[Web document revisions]
--------------------------------------------------
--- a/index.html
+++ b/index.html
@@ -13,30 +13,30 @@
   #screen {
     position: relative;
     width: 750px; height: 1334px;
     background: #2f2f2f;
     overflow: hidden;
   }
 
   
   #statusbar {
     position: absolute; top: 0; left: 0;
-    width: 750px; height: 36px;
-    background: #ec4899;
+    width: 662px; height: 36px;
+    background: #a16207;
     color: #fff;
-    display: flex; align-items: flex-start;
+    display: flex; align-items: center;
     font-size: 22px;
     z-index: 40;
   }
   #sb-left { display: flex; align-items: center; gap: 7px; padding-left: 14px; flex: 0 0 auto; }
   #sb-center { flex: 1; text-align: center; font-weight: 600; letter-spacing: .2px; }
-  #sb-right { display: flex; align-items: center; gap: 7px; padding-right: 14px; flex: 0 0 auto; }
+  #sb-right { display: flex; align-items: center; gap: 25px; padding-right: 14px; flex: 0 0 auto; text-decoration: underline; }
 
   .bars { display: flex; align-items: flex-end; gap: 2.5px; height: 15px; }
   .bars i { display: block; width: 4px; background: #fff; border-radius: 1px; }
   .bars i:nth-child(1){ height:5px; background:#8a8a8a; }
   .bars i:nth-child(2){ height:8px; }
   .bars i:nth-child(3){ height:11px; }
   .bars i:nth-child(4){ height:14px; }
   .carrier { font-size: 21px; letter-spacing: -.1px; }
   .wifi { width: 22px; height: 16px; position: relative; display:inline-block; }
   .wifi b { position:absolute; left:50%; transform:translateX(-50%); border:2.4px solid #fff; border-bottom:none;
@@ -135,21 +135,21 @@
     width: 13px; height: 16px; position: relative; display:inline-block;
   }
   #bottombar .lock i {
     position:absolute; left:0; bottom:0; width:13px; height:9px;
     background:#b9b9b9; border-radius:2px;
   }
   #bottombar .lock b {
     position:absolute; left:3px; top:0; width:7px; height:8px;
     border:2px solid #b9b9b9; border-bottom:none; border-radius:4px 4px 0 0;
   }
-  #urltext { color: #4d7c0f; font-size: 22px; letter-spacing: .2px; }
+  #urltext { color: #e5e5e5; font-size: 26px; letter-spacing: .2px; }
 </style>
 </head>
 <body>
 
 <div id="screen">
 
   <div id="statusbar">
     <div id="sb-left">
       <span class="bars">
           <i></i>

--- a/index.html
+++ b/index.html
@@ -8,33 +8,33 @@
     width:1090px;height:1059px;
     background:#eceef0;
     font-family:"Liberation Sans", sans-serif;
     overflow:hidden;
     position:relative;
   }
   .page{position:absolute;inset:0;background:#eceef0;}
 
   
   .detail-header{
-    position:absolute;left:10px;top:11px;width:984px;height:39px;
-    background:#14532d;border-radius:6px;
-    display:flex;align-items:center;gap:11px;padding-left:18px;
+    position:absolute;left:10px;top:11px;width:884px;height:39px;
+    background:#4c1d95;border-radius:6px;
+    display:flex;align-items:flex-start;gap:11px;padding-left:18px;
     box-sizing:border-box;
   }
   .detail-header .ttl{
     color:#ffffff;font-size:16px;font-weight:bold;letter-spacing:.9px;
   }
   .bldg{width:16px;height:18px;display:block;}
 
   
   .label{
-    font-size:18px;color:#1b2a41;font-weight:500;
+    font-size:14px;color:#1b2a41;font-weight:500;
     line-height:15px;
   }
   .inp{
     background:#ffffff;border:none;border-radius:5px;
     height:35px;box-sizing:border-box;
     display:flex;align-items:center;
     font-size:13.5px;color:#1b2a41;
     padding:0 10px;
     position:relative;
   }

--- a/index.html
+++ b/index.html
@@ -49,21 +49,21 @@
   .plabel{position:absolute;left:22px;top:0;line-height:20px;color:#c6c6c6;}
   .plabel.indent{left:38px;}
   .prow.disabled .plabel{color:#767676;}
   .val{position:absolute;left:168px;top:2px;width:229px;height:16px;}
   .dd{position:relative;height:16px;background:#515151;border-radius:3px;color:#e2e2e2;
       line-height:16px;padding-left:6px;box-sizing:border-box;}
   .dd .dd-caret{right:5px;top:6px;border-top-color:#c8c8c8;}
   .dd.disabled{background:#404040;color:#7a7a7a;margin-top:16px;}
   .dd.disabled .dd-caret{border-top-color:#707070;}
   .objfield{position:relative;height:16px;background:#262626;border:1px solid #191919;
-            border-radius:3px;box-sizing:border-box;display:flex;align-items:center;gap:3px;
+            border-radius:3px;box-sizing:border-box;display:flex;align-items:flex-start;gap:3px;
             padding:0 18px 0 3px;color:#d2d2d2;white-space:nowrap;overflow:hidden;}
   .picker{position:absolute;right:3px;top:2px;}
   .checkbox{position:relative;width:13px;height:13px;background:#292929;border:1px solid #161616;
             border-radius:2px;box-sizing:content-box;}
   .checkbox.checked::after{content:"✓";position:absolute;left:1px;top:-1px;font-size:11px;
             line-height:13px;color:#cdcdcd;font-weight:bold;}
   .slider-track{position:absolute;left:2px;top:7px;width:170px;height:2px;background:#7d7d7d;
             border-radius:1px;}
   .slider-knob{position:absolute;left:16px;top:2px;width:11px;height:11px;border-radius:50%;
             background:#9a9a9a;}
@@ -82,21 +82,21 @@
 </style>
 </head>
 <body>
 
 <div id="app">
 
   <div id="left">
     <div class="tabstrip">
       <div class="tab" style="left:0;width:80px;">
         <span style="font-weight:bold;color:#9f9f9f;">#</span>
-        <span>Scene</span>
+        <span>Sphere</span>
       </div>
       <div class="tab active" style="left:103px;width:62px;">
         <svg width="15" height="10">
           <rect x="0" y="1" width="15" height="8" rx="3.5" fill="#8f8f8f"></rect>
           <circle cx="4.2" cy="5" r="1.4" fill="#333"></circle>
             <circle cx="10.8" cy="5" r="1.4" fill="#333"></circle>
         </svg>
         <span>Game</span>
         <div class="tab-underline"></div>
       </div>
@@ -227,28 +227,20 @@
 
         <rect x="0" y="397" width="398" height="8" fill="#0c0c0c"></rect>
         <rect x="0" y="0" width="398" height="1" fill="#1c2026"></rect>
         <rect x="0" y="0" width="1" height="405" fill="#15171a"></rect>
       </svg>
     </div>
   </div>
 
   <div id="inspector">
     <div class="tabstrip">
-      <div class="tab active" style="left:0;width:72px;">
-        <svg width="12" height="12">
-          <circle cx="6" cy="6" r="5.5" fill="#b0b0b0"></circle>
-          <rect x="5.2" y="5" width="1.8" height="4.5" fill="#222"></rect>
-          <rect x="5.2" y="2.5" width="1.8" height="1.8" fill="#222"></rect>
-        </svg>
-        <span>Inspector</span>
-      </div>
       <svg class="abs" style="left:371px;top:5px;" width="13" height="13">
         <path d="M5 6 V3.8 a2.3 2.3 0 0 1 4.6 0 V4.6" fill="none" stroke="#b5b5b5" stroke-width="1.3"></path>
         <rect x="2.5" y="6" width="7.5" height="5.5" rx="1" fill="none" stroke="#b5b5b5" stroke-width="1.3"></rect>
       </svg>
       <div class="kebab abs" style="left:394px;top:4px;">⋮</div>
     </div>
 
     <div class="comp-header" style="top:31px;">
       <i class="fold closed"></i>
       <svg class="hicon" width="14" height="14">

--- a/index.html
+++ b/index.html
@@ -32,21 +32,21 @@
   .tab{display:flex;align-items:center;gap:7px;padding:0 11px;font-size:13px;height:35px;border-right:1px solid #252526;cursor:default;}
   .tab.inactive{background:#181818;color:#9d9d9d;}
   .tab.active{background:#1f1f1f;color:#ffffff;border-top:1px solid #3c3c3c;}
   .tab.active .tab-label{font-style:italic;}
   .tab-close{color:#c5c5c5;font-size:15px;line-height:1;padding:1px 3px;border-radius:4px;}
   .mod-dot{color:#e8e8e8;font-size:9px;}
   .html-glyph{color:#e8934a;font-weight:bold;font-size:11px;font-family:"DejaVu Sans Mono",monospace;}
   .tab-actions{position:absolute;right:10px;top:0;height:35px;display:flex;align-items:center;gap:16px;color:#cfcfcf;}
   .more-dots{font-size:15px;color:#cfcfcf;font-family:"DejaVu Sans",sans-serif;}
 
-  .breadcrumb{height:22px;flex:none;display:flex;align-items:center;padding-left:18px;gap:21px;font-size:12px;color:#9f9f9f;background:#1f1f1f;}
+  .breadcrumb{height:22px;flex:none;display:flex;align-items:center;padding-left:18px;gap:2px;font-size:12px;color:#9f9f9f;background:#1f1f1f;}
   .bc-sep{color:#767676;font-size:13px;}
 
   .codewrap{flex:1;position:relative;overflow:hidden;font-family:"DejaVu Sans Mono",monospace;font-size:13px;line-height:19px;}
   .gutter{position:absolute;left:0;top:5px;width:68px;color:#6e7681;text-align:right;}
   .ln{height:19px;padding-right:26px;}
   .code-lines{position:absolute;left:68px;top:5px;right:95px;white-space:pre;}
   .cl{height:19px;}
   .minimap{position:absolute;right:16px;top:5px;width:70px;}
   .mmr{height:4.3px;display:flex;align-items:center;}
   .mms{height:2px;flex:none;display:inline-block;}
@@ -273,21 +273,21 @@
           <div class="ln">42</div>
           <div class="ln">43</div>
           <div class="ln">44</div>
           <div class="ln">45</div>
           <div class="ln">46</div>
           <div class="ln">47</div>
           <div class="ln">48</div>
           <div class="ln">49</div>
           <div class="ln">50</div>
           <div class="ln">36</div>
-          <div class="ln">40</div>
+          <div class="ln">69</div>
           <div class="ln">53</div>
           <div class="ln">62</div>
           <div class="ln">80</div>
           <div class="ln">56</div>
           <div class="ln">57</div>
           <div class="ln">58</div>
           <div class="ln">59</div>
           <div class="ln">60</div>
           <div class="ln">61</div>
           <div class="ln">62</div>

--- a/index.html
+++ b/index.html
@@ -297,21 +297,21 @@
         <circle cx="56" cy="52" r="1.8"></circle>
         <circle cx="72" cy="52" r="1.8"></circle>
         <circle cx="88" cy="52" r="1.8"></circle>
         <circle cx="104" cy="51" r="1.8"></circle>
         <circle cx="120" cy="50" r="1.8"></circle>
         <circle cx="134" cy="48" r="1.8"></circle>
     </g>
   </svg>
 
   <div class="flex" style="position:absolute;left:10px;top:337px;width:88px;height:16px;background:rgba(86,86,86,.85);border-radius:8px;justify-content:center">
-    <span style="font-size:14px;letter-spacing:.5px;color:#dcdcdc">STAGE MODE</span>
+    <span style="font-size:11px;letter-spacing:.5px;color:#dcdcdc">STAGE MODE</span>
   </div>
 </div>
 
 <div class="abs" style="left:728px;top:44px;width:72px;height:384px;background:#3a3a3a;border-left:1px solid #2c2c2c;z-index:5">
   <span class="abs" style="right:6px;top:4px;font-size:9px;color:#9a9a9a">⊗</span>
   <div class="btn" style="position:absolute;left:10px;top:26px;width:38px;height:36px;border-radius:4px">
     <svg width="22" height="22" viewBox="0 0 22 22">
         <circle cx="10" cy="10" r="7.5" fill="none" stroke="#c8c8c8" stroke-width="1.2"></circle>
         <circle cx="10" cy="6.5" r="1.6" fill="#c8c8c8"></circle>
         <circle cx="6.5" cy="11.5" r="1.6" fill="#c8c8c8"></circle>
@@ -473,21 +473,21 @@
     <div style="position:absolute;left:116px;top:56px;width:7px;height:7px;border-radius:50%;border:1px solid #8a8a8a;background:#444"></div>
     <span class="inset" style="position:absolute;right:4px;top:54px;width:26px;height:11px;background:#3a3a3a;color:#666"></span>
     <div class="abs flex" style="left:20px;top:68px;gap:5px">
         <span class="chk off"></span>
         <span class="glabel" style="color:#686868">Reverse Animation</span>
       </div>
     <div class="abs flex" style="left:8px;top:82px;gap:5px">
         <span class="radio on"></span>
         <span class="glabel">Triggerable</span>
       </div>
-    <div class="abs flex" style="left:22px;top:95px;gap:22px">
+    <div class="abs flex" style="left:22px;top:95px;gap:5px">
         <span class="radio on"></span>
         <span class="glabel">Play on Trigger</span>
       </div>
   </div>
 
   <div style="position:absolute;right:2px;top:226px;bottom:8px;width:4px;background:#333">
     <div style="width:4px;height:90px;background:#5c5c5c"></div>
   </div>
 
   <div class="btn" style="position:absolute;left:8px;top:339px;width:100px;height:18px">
--------------------------------------------------
About this task
Return the opening line of the data and every line after it through the line containing "7px; padding-left: 14px;", please, exactly as written and with nothing added.

Answer space
--- a/index.html
+++ b/index.html
@@ -13,30 +13,30 @@
   #screen {
     position: relative;
     width: 750px; height: 1334px;
     background: #2f2f2f;
     overflow: hidden;
   }
 
   
   #statusbar {
     position: absolute; top: 0; left: 0;
-    width: 750px; height: 36px;
-    background: #ec4899;
+    width: 662px; height: 36px;
+    background: #a16207;
     color: #fff;
-    display: flex; align-items: flex-start;
+    display: flex; align-items: center;
     font-size: 22px;
     z-index: 40;
   }
   #sb-left { display: flex; align-items: center; gap: 7px; padding-left: 14px; flex: 0 0 auto; }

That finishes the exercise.